Several devices have been developed and marketed to overcome these 
problems but all have some disadvantages. Mechanical foot pedal or knee 
operated faucets are expensive and often require extensive and costly 
modifications to plumbing and cabinetry. Infra-red sensor electrically 
operated faucets are costly to install, require an electrical outlet, may 
be erratic in operation and may permit cold and hot water cross flow. Foot 
pedal valves controlling the application of air pressure to water 
controlling valves are expensive and often difficult to install and 
require a compressed air source. Some devices attach to the spout of the 
faucet and although easily installed, they connect the cold and hot water 
supplies together, thereby permitting cross flow between them. Of these, 
ultrasound sensor electrically operated valves require batteries and are 
too bulky to comfortably adapt to many faucets. Other types operate by a 
foot control supplying fluid pressure through flexible tubings connected 
to a spout mounted valve. These tend to be untidy and cumbersome to 
operate. Examples of such devices are described and illustrated in U.S. 
Pat. No. 5,029,806, dated Jul. 9, 1991 granted to Chaung for a 
"Foot-Controlled Water Faucet"; in U.S. Pat. No. 4,052,035, dated Oct. 4, 
1977, granted to Kenny and Armstrong for a "Remotely-Controlled Valve" and 
in U.S. Pat. No. 3,536,294, dated Oct. 27, 1970, granted to Rodrigues for 
a "Foot-Operated Control Valve Attachment Device for Water Faucets". 

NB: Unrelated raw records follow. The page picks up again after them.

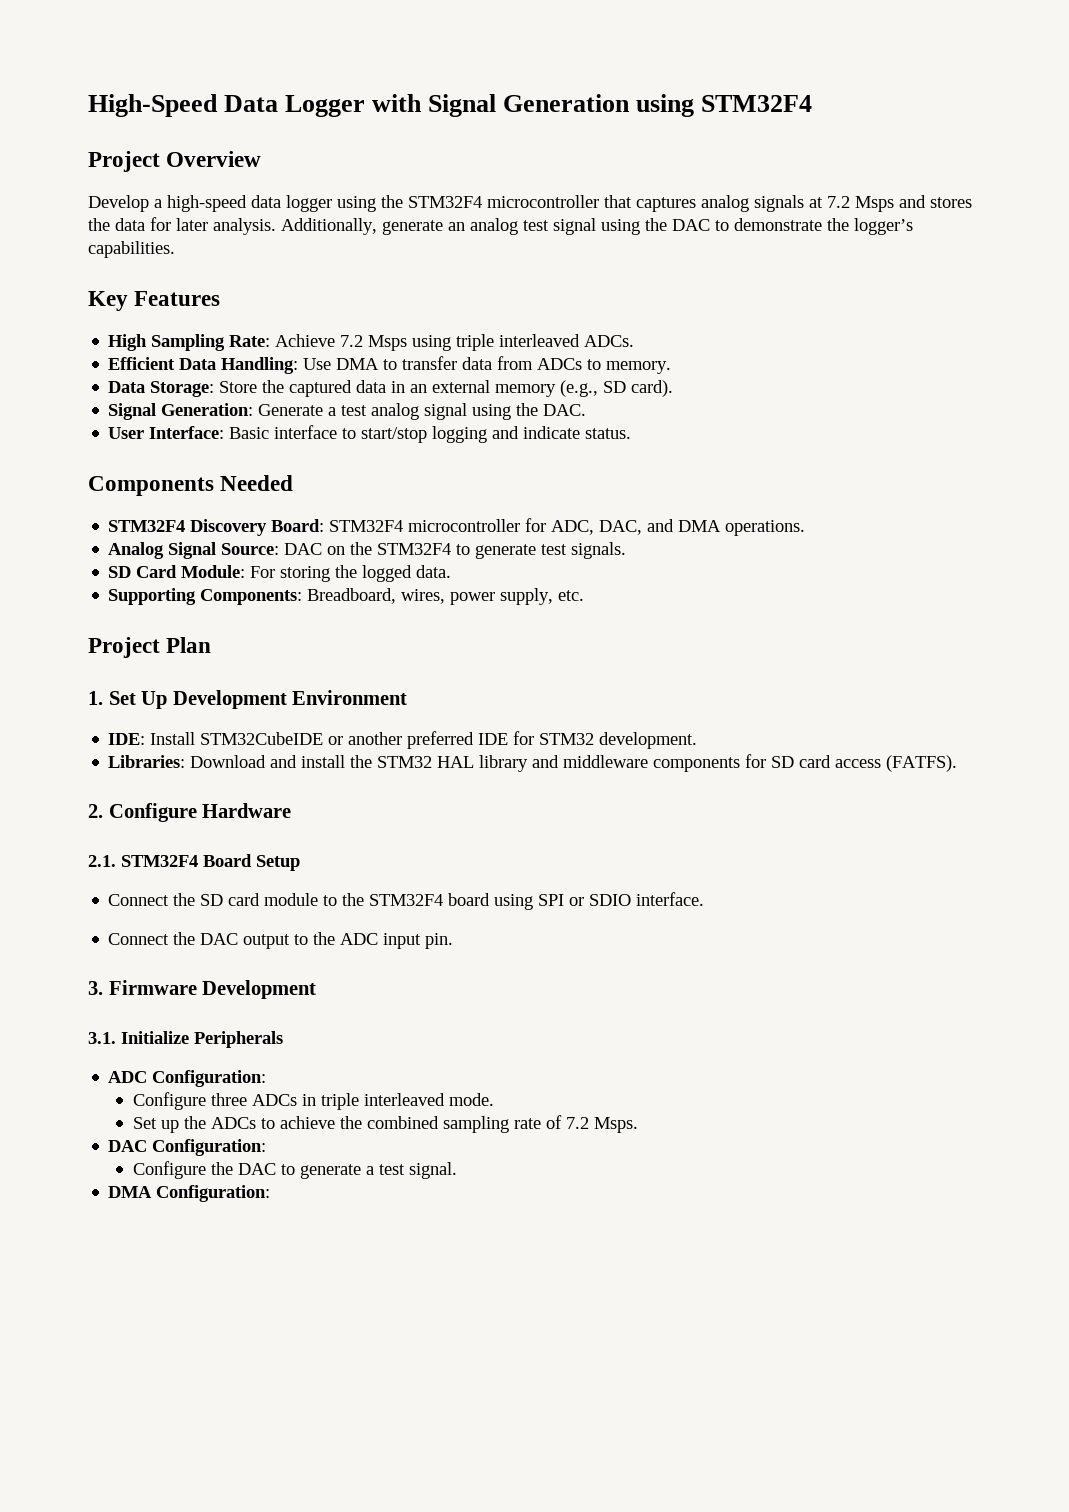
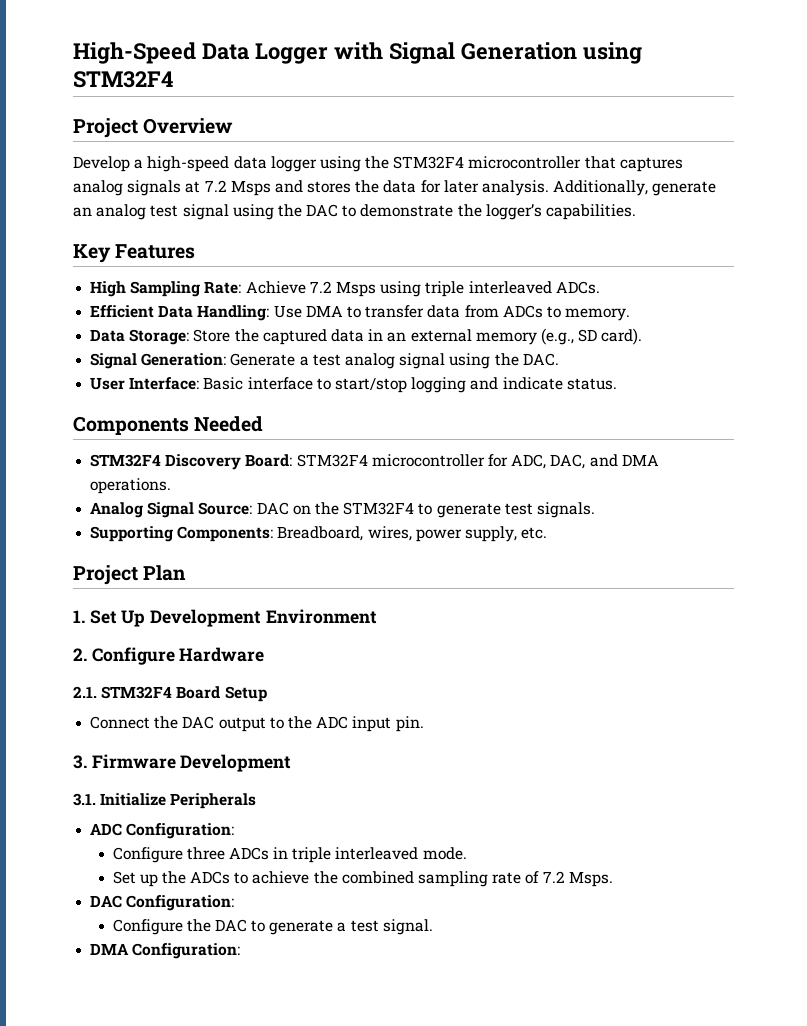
- SD Card Module: For storing the logged data.
- IDE: Install STM32CubeIDE or another preferred IDE for STM32 development.
- Libraries: Download and install the STM32 HAL library and middleware components for SD card access (FATFS).
- Connect the SD card module to the STM32F4 board using SPI or SDIO interface.

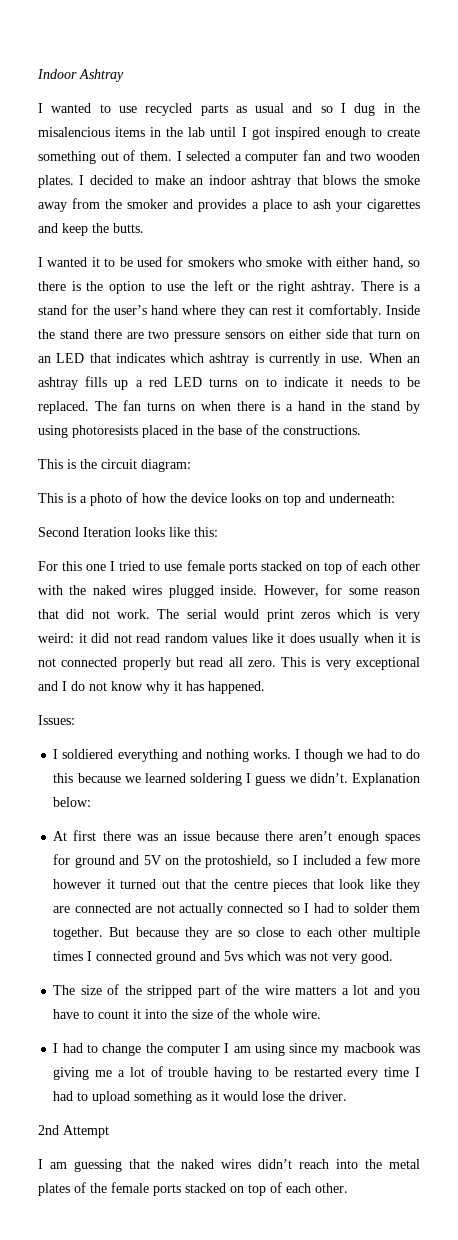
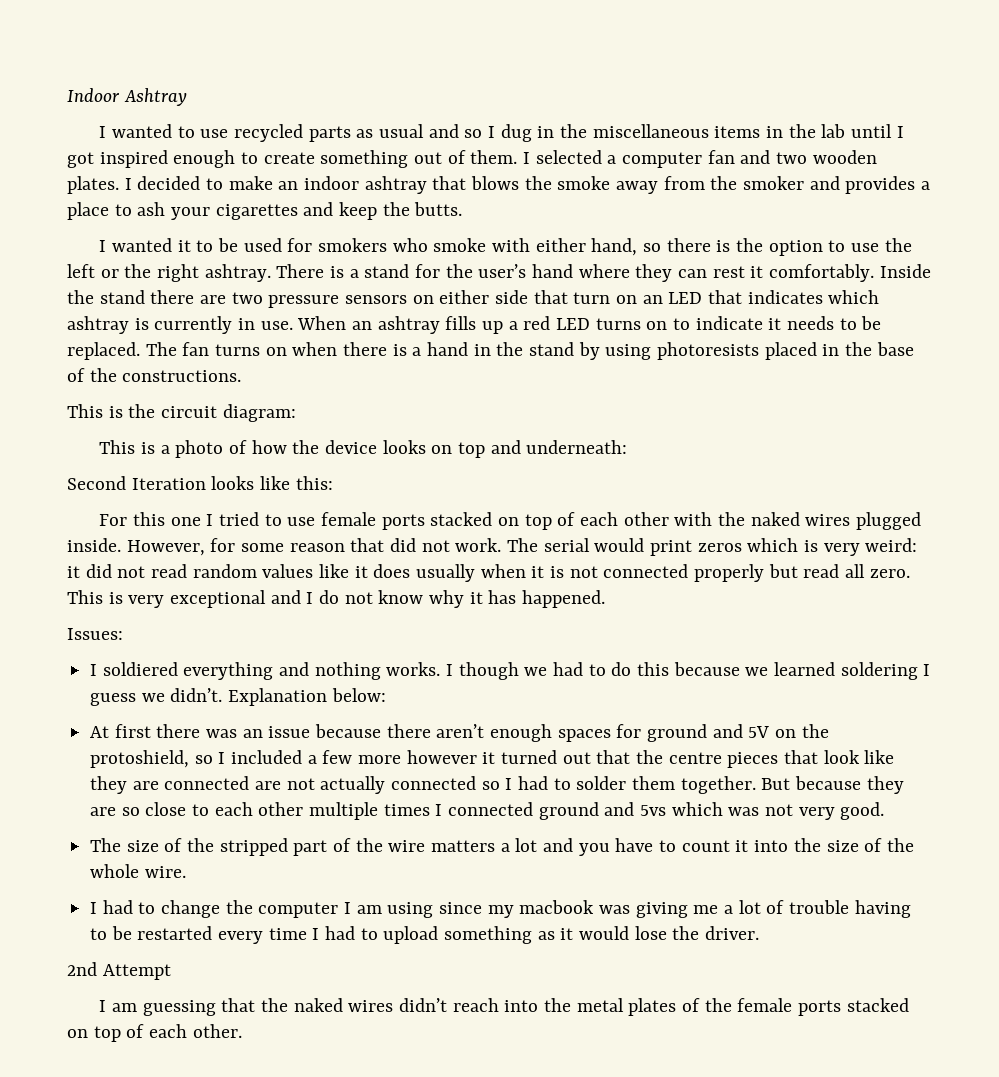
- I wanted to use recycled parts as usual and so I dug in the misalencious items in the lab until I got inspired enough to create something out of them.
+ I wanted to use recycled parts as usual and so I dug in the miscellaneous items in the lab until I got inspired enough to create something out of them.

It is desirable to have a water control device which employs supply water 
pressure for control, is easily installed, simple in construction, 
reliable, economical and has the ability to convert existing hot and cold 
water outlets of any style, in any facility to other than hand operation. 
The present invention, now provides a water outlet control assembly which 
substantially overcomes the disadvantages of the aforementioned devices. 
Accordingly the present invention provides a water outlet control assembly 
for control of water flow to a water outlet such as a faucet or spout by 
other than hand operation. The control assembly includes a control block 
connected between a pressurized water source preferably a hot water and a 
cold water source and the control block managing the flow of pressurized 
water to the water outlet depending on a pilot water pressure supplied 
thereto, and a pilot pressure control means connected to the control block 
by appropriate conduits, whereby the pilot pressure control means is 
selectively operable for example by a knee, foot or elbow. 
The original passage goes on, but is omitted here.